▶ Web page revision data:

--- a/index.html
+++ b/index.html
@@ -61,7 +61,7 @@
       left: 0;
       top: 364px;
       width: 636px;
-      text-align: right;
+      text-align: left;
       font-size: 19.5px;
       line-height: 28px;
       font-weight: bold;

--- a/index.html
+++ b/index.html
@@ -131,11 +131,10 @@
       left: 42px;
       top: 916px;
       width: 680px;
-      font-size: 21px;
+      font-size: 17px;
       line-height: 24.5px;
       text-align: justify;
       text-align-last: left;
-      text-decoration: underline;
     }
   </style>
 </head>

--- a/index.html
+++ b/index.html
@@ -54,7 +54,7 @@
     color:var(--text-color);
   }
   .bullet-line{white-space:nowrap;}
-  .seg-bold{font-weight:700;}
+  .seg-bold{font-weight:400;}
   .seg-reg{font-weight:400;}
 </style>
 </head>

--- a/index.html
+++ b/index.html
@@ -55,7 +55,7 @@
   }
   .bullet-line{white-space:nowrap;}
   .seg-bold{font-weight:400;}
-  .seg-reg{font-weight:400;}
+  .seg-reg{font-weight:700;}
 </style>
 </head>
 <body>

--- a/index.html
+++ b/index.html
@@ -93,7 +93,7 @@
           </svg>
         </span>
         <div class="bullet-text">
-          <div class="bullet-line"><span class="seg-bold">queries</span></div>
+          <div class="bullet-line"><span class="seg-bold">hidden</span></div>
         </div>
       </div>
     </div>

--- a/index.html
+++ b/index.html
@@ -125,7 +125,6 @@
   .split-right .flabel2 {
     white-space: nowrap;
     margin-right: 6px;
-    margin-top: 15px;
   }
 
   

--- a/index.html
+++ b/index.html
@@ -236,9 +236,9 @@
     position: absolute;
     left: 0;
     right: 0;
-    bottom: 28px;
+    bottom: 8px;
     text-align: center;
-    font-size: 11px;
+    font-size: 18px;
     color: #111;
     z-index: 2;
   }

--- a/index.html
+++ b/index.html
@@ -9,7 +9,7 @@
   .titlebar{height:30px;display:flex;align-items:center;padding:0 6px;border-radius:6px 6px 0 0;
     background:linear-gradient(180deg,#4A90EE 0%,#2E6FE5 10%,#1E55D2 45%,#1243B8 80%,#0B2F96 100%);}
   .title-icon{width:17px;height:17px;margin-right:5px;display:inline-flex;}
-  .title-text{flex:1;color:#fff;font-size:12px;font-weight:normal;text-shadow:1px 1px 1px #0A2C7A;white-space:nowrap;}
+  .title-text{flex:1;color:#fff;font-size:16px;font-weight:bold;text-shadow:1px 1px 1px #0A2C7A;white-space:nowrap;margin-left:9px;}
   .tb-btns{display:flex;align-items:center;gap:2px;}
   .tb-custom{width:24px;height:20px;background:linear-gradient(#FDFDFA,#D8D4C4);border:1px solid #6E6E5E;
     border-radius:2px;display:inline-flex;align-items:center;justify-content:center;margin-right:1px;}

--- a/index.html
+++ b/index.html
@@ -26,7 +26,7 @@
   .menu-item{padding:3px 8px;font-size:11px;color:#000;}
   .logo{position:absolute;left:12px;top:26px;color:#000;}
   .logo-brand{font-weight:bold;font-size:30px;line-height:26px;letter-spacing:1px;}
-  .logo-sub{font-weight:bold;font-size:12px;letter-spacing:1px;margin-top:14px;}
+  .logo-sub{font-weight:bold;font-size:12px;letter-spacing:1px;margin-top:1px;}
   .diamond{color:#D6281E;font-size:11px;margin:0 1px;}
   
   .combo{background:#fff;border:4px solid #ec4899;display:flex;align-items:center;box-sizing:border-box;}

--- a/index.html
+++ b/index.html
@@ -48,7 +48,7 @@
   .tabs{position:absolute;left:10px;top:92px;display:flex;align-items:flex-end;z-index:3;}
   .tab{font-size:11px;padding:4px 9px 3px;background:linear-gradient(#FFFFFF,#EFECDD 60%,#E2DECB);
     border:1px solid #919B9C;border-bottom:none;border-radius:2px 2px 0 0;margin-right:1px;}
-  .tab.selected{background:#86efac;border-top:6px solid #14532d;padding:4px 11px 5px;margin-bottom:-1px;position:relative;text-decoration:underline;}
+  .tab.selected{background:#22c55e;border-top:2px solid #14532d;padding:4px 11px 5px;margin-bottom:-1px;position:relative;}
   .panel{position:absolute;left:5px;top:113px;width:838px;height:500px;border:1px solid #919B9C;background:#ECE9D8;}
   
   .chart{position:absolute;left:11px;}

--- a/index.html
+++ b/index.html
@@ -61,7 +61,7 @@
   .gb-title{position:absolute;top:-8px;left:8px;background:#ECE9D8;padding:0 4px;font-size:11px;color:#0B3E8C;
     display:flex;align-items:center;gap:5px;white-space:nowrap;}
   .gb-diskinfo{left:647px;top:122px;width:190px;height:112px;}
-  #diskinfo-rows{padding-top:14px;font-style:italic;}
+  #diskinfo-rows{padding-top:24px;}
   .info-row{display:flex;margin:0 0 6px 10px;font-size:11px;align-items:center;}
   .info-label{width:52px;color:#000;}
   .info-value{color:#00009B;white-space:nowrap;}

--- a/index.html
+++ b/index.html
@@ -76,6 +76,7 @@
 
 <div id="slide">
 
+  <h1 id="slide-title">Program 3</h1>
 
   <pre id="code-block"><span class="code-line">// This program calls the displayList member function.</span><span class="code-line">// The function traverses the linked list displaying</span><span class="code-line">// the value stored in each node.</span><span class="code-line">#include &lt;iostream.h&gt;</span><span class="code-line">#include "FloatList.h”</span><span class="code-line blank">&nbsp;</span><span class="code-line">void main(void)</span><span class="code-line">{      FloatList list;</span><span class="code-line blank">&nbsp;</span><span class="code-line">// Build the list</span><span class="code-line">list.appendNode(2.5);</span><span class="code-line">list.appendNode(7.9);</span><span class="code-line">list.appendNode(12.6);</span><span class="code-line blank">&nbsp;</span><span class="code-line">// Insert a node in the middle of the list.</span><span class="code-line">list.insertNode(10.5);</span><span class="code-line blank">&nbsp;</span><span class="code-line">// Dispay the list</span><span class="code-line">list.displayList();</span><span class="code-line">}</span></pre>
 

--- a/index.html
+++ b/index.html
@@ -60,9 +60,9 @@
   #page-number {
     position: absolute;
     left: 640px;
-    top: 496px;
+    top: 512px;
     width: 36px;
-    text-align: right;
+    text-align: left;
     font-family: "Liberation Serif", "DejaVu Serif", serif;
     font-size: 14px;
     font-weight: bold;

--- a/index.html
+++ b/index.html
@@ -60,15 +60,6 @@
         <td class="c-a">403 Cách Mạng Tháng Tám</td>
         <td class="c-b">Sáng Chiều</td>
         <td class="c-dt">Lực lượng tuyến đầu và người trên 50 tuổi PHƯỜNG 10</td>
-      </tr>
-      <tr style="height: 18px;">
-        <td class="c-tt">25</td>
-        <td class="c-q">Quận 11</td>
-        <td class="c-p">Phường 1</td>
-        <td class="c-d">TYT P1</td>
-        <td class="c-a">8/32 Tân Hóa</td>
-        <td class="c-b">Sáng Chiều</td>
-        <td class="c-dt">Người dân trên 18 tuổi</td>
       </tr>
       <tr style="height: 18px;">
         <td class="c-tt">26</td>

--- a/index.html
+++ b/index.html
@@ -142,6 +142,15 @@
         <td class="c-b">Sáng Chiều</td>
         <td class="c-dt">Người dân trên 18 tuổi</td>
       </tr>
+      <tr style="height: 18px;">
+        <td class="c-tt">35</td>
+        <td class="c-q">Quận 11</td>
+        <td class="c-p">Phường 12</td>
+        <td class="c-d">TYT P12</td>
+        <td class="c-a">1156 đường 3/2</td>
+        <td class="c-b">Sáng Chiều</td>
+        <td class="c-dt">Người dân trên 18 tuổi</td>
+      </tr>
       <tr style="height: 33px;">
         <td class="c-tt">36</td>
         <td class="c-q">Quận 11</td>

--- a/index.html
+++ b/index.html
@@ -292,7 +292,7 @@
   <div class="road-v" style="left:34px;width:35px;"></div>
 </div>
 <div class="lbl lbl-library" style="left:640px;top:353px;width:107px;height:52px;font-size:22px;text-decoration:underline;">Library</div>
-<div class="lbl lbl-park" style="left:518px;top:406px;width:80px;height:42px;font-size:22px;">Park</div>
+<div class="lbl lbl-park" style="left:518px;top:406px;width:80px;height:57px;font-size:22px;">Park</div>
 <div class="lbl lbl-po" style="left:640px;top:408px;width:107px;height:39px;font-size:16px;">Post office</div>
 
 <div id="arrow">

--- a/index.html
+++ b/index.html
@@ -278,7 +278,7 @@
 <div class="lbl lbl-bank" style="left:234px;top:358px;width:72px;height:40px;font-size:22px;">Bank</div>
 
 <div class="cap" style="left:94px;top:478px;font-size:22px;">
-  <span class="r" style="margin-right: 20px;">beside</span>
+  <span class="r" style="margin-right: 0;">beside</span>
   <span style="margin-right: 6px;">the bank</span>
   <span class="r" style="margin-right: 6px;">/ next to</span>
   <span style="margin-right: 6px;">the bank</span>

▶ Exercise instructions: For every line above that includes the word "flex", return the line.

▶ Finished exercise:
   .titlebar{height:30px;display:flex;align-items:center;padding:0 6px;border-radius:6px 6px 0 0;
   .title-icon{width:17px;height:17px;margin-right:5px;display:inline-flex;}
-  .title-text{flex:1;color:#fff;font-size:12px;font-weight:normal;text-shadow:1px 1px 1px #0A2C7A;white-space:nowrap;}
+  .title-text{flex:1;color:#fff;font-size:16px;font-weight:bold;text-shadow:1px 1px 1px #0A2C7A;white-space:nowrap;margin-left:9px;}
   .tb-btns{display:flex;align-items:center;gap:2px;}
     border-radius:2px;display:inline-flex;align-items:center;justify-content:center;margin-right:1px;}
   .combo{background:#fff;border:4px solid #ec4899;display:flex;align-items:center;box-sizing:border-box;}
   .tabs{position:absolute;left:10px;top:92px;display:flex;align-items:flex-end;z-index:3;}
     display:flex;align-items:center;gap:5px;white-space:nowrap;}
   .info-row{display:flex;margin:0 0 6px 10px;font-size:11px;align-items:center;}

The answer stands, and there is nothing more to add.